I don’t think this is a bug, but after merging two gVCFs with run_combiner, I obtain an output with null genotypes for some samples and loci:
locus<GRCh38> SAMP1:GT,END SAMP2:GT,END
chr1:10001 0/0,10004 0/0,10019
chr1:10005 0/0,10005 NA,NA
chr1:10006 0/0,10024 NA,NA
I think I understand why this is happening - run_combiner is splitting the locii where the samples have different genotypes.
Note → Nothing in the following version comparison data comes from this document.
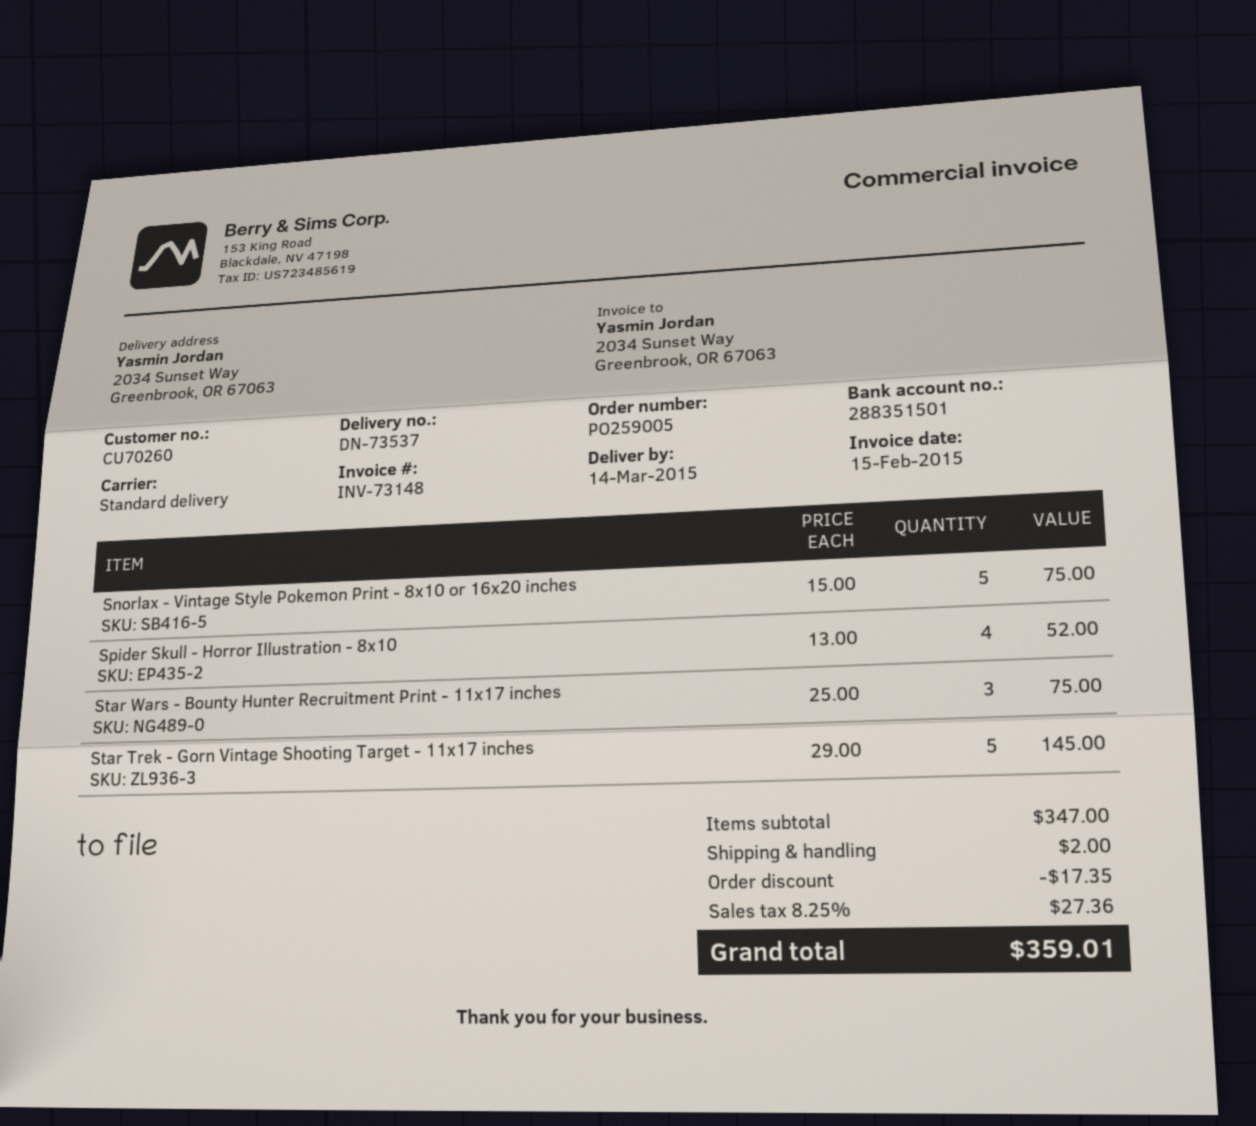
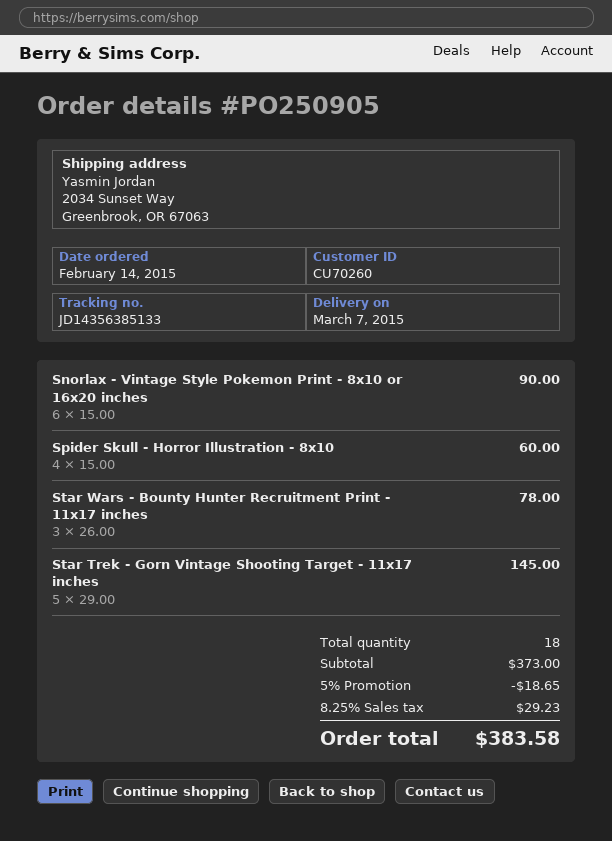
order number: PO259005 -> PO250905
delivery date: 2015-03-14 -> 2015-03-07
Snorlax - Vintage Style Pokemon Print - 8x10 or 16x20 inches: 5 x 15.00 = 75.00 -> 6 x 15.00 = 90.00
Spider Skull - Horror Illustration - 8x10: 4 x 13.00 = 52.00 -> 4 x 15.00 = 60.00
Star Wars - Bounty Hunter Recruitment Print - 11x17 inches: 3 x 25.00 = 75.00 -> 3 x 26.00 = 78.00
subtotal: 347.00 -> 373.00
discount: 17.35 -> 18.65
shipping: 2.00 -> none
tax: 8.25% = 27.36 -> 8.25% = 29.23
total: 359.01 -> 383.58

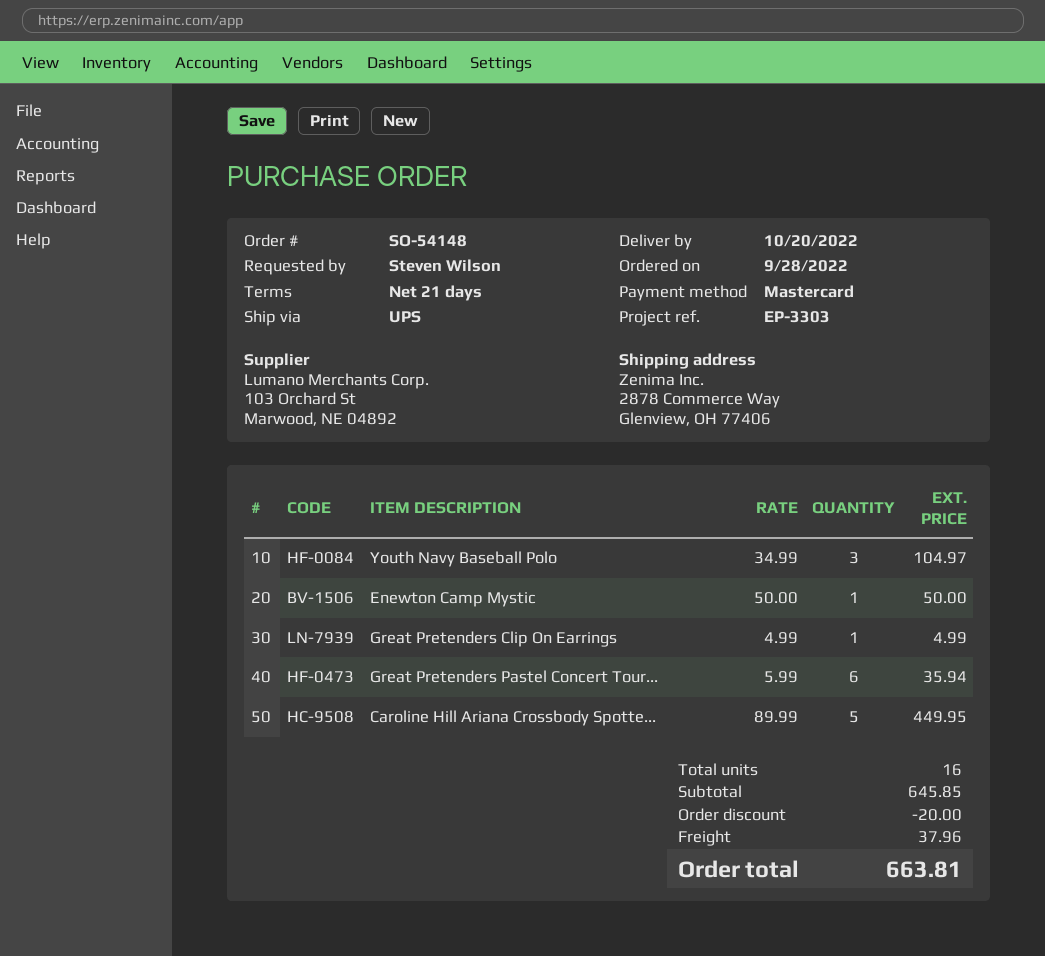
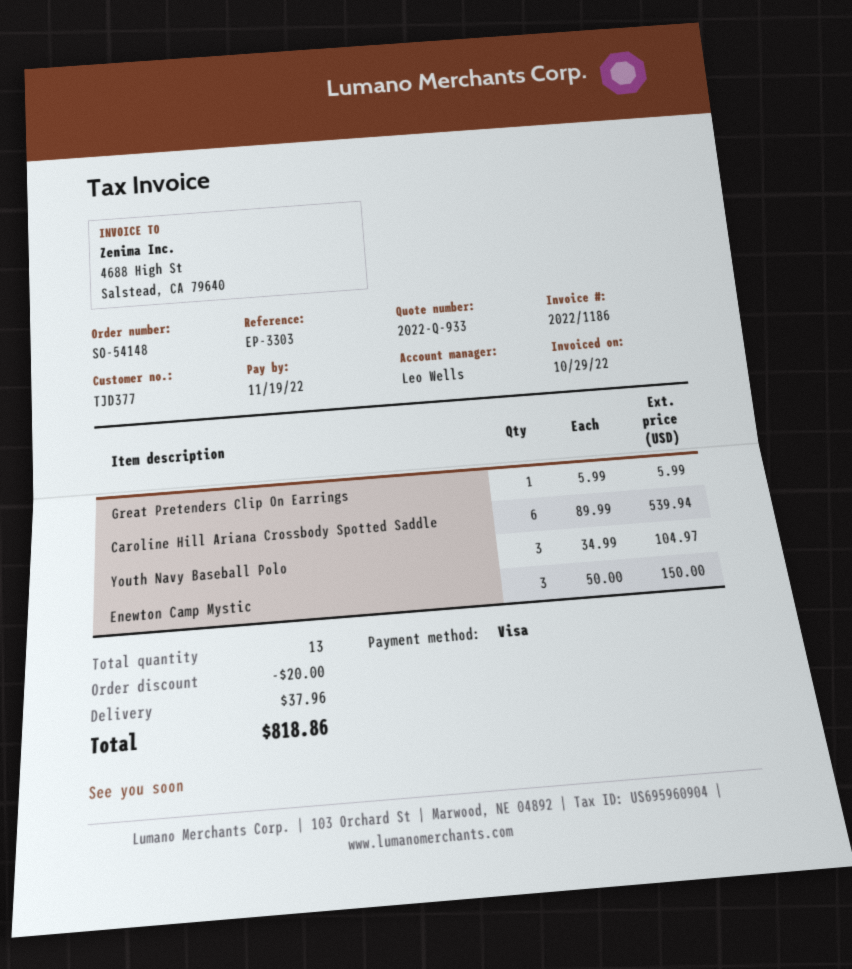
payment method: Mastercard -> Visa
Enewton Camp Mystic: 1 x 50.00 = 50.00 -> 3 x 50.00 = 150.00
Great Pretenders Clip On Earrings: 1 x 4.99 = 4.99 -> 1 x 5.99 = 5.99
Great Pretenders Pastel Concert Tour...: 6 x 5.99 = 35.94 -> none
Caroline Hill Ariana Crossbody Spotte...: 5 x 89.99 = 449.95 -> 6 x 89.99 = 539.94
total quantity: 16 -> 13
total: 663.81 -> 818.86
But I wonder if there is a way to produce output such that every sample has a genotype at every locus (the following output was obtained with GATK CombineGVCFs):
||#CHROM|POS|INFO|SAMP1|SAMP2|
|---|---|---|---|---|---|
|0|chr1|10001|END=10004|./.:10:0:0,0,0|./.:29:0:0,0,0|
|1|chr1|10005|.|./.:14:3:0,3,45|./.:29:0:0,0,0|
|2|chr1|10006|END=10019|./.:23:6:0,6,90|./.:29:0:0,0,0|
|3|chr1|10020|.|./.:23:6:0,6,90|./.:39:3:0,3,45|
|4|chr1|10021|.|./.:23:6:0,6,90|./.:39:6:0,6,90|
Any help anyone could offer would be appreciated. Hail is very convenient in other ways, so I am hoping I can find a way around this problem.